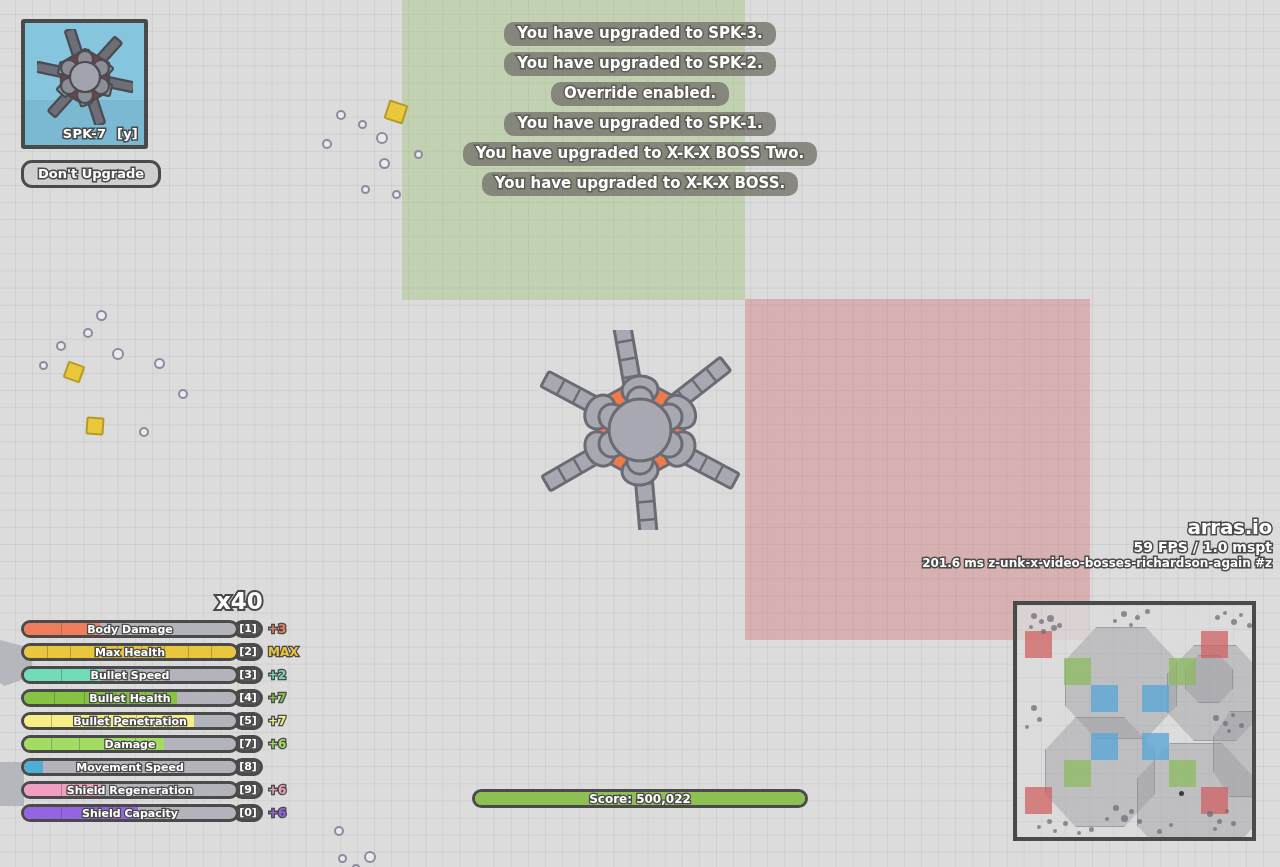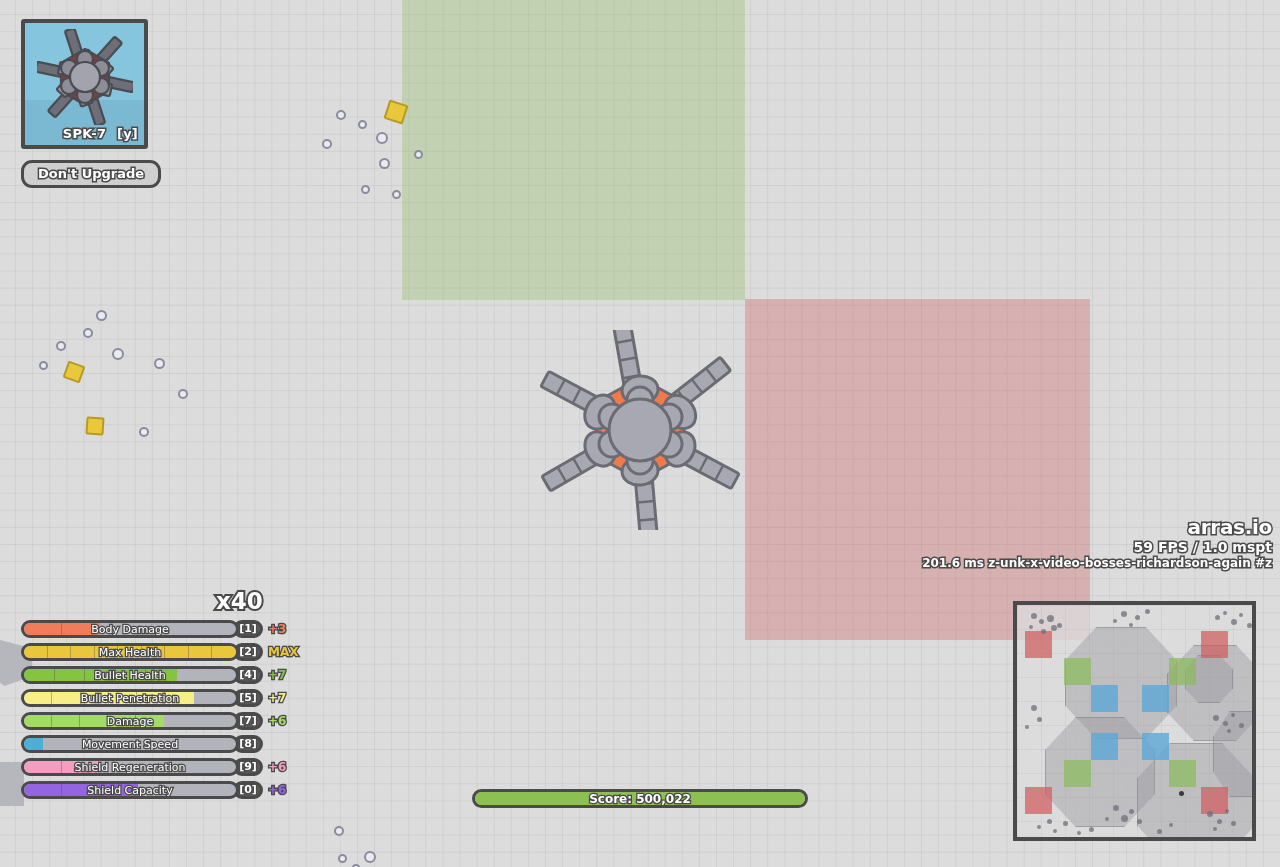--- a/index.html
+++ b/index.html
@@ -131,21 +131,21 @@
     position:relative; width:218px; height:18px;
     background:#b3b3bb; border:3px solid #4a4a4a; border-radius:9px;
     overflow:hidden;
   }
   .stat-fill{ position:absolute; left:0; top:0; bottom:0; border-radius:0; }
   .stat-ticks{ position:absolute; inset:0; display:flex; }
   .stat-ticks i{ flex:1 1 auto; border-right:1px solid rgba(70,70,70,0.35); }
   .stat-ticks i:last-child{ border-right:none; }
   .stat-name{
     position:absolute; left:0; right:0; top:50%; transform:translateY(-50%);
-    text-align:center; font-size:11px; font-weight:normal; color:#fff;
+    text-align:center; font-size:11px; font-weight:bold; color:#fff;
     -webkit-text-stroke:2.6px #4a4a4a; paint-order:stroke fill;
     white-space:nowrap; z-index:3;
   }
   .stat-key{
     width:30px; height:18px; margin-left:-6px;
     background:#585858; border:3px solid #4a4a4a; border-radius:9px;
     display:flex; align-items:center; justify-content:center;
     font-size:11px; font-weight:bold; color:#fff;
     -webkit-text-stroke:2.4px #4a4a4a; paint-order:stroke fill;
   }
@@ -331,20 +331,28 @@
           <circle cx="48" cy="48" r="15" fill="#a3a3ad"></circle>
         </g>
       </svg>
     </div>
     <div class="card-label" id="card-name">SPK-7</div>
     <div class="card-label" id="card-key">[y]</div>
   </div>
 
   <div id="dont-upgrade">Don't Upgrade</div>
 
+  <div id="notifications">
+      <div class="notif">You have upgraded to SPK-3.</div>
+      <div class="notif">You have upgraded to SPK-2.</div>
+      <div class="notif">Override enabled.</div>
+      <div class="notif">You have upgraded to SPK-1.</div>
+      <div class="notif">You have upgraded to X-K-X BOSS Two.</div>
+      <div class="notif">You have upgraded to X-K-X BOSS.</div>
+    </div>
 
   <div id="server-info">
     <div id="server-title">arras.io</div>
     <div id="server-fps">59 FPS / 1.0 mspt</div>
     <div id="server-room">201.6 ms  z-unk-x-video-bosses-richardson-again #z</div>
   </div>
 
   <div id="minimap">
     <div class="mm-grid"></div>
     <div id="mm-blobs">
@@ -445,20 +453,32 @@
             <i style="flex-basis: 11.1111%; flex-grow: 0;"></i>
             <i style="flex-basis: 11.1111%; flex-grow: 0;"></i>
           </div>
           <div class="stat-name">Max Health</div>
         </div>
         <div class="stat-key">[2]</div>
         <div class="stat-plus" style="color: rgb(234, 198, 60);">MAX</div>
       </div>
       <div class="stat-row">
         <div class="stat-bar">
+          <div class="stat-fill" style="width: 36%; background: rgb(114, 220, 186);"></div>
+          <div class="stat-ticks">
+            <i style="flex-basis: 18%; flex-grow: 0;"></i>
+            <i style="flex-basis: 18%; flex-grow: 0;"></i>
+          </div>
+          <div class="stat-name">Bullet Speed</div>
+        </div>
+        <div class="stat-key">[3]</div>
+        <div class="stat-plus" style="color: rgb(114, 220, 186);">+2</div>
+      </div>
+      <div class="stat-row">
+        <div class="stat-bar">
           <div class="stat-fill" style="width: 72%; background: rgb(133, 196, 64);"></div>
           <div class="stat-ticks">
             <i style="flex-basis: 14.4%; flex-grow: 0;"></i>
             <i style="flex-basis: 14.4%; flex-grow: 0;"></i>
             <i style="flex-basis: 14.4%; flex-grow: 0;"></i>
             <i style="flex-basis: 14.4%; flex-grow: 0;"></i>
             <i style="flex-basis: 14.4%; flex-grow: 0;"></i>
           </div>
           <div class="stat-name">Bullet Health</div>
         </div>

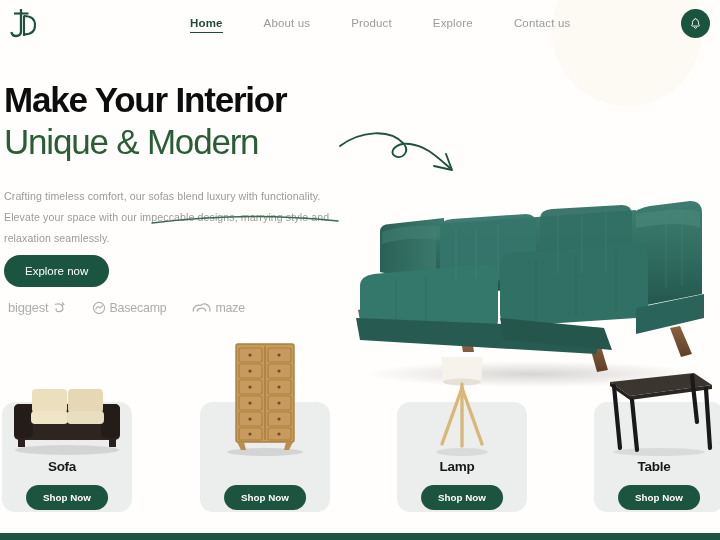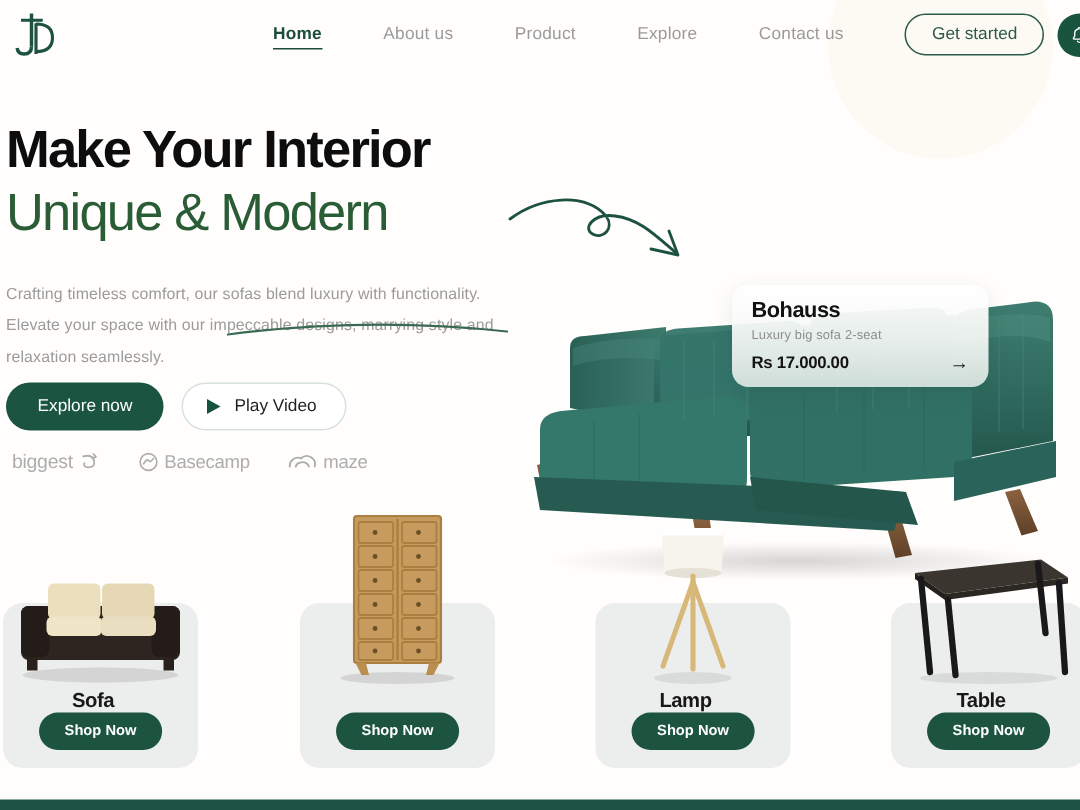--- a/index.html
+++ b/index.html
@@ -107,21 +107,21 @@
   .cat-bg {
     position: absolute; left: 0; bottom: 0; width: 130px; height: 110px;
     background: #eceded; border-radius: 13px;
   }
   .cat-img { position: absolute; left: 0; top: -14px; width: 130px; height: 84px; z-index: 2; }
   .cat-name {
     position: absolute; left: 0; bottom: 38px; width: 120px; text-align: center; z-index: 3;
     font-size: 13.5px; font-weight: 700; color: #181818; letter-spacing: -.3px;
   }
   .cat-btn {
-    position: absolute; left: 50%; transform: translateX(-50%); bottom: 12px; z-index: 3;
+    position: absolute; left: 50%; transform: translateX(-50%); bottom: 2px; z-index: 3;
     background: #1c5440; color: #fff; border: none; border-radius: 30px;
     font-size: 9.8px; font-weight: 700; padding: 7px 17px; cursor: pointer; font-family: inherit;
     white-space: nowrap;
   }
 
   .footbar { position: absolute; left: 0; bottom: 0; width: 720px; height: 7px; background: #1c5342; z-index: 8; }
 </style>
 </head>
 <body>
 
@@ -145,21 +145,20 @@
 
     <div class="nav-links">
       <div class="nav-link active">Home</div>
       <div class="nav-link">About us</div>
       <div class="nav-link">Product</div>
       <div class="nav-link">Explore</div>
       <div class="nav-link">Contact us</div>
     </div>
 
     <div class="nav-right">
-      <button class="btn-getstarted">Get started</button>
       <div class="bell">
         <svg width="13" height="13" viewBox="0 0 24 24">
           <path d="M12 2.6a1.2 1.2 0 0 1 1.2 1.2v.5a5.6 5.6 0 0 1 4.4 5.5v3.3l1.5 2.4a.8.8 0 0 1-.7 1.25H5.6a.8.8 0 0 1-.7-1.25l1.5-2.4V9.8a5.6 5.6 0 0 1 4.4-5.5v-.5A1.2 1.2 0 0 1 12 2.6z" fill="none" stroke="#ffffff" stroke-width="1.7"></path>
           <path d="M9.9 19.2a2.2 2.2 0 0 0 4.2 0" fill="none" stroke="#ffffff" stroke-width="1.7" stroke-linecap="round"></path>
         </svg>
       </div>
     </div>
   </div>
 
   <div class="hero">
@@ -177,24 +176,20 @@
       <svg width="136" height="56" viewBox="0 0 136 56">
         <path d="M2 16 C22 1, 52 -2, 66 14 C72 22, 64 30, 57 26 C50 22, 58 12, 72 14 C88 16, 98 26, 112 38" fill="none" stroke="#1d5140" stroke-width="1.9" stroke-linecap="round"></path>
         <path d="M96 36 L114 40 L108 24" fill="none" stroke="#1d5140" stroke-width="1.9" stroke-linecap="round" stroke-linejoin="round"></path>
       </svg>
     </div>
 
     <div class="lede">Crafting timeless comfort, our sofas blend luxury with functionality. Elevate your space with our impeccable designs, marrying style and  relaxation seamlessly.</div>
 
     <div class="cta-row">
       <button class="btn-explore">Explore now</button>
-      <button class="btn-play">
-        <span class="play-tri"></span>
-        <span>Play Video</span>
-      </button>
     </div>
 
     <div class="trusted">
       <div class="brands">
 
         <div class="brand afterpay">
           <span>biggest</span>
           <svg width="13" height="13" viewBox="0 0 16 16">
             <path d="M3 4 q8 -2 9 4 q1 5 -5 5 q-4 0 -3 -3.5" fill="none" stroke="#adadad" stroke-width="1.5" stroke-linecap="round"></path>
             <path d="M11.5 2 L13.5 4.4 L10.6 5.4" fill="none" stroke="#adadad" stroke-width="1.4" stroke-linecap="round" stroke-linejoin="round"></path>
@@ -279,28 +274,20 @@
         </g>
         <g stroke="#256257" stroke-width="1" opacity=".35">
           <path d="M60 112 L60 166"></path>
             <path d="M90 108 L90 164"></path>
           <path d="M200 92 L200 152"></path>
             <path d="M240 88 L240 148"></path>
             <path d="M280 82 L280 144"></path>
         </g>
       </svg>
 
-      <div class="product-card">
-        <div class="pc-title">Bohauss</div>
-        <div class="pc-sub">Luxury big sofa 2-seat</div>
-        <div class="pc-price-row">
-          <div class="pc-price">Rs 17.000.00</div>
-          <div class="pc-arrow">→</div>
-        </div>
-      </div>
     </div>
   </div>
 
   <div class="cats">
 
     <div class="cat" style="left:2px;">
       <div class="cat-bg"></div>
       <svg class="cat-img" viewBox="0 0 130 84">
         <ellipse cx="65" cy="76" rx="52" ry="5" fill="rgba(0,0,0,.10)"></ellipse>
         <rect x="12" y="30" width="106" height="36" rx="5" fill="#2e2420"></rect>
--- --- ---
**BRIEF:**
Begin with the line above that has "background: #eceded; border-radius: 13px;" and continue through the line that has "12px; z-index: 3;", setting each one down exactly. Stop there.

**YOUR SOLUTION:**
     background: #eceded; border-radius: 13px;
   }
   .cat-img { position: absolute; left: 0; top: -14px; width: 130px; height: 84px; z-index: 2; }
   .cat-name {
     position: absolute; left: 0; bottom: 38px; width: 120px; text-align: center; z-index: 3;
     font-size: 13.5px; font-weight: 700; color: #181818; letter-spacing: -.3px;
   }
   .cat-btn {
-    position: absolute; left: 50%; transform: translateX(-50%); bottom: 12px; z-index: 3;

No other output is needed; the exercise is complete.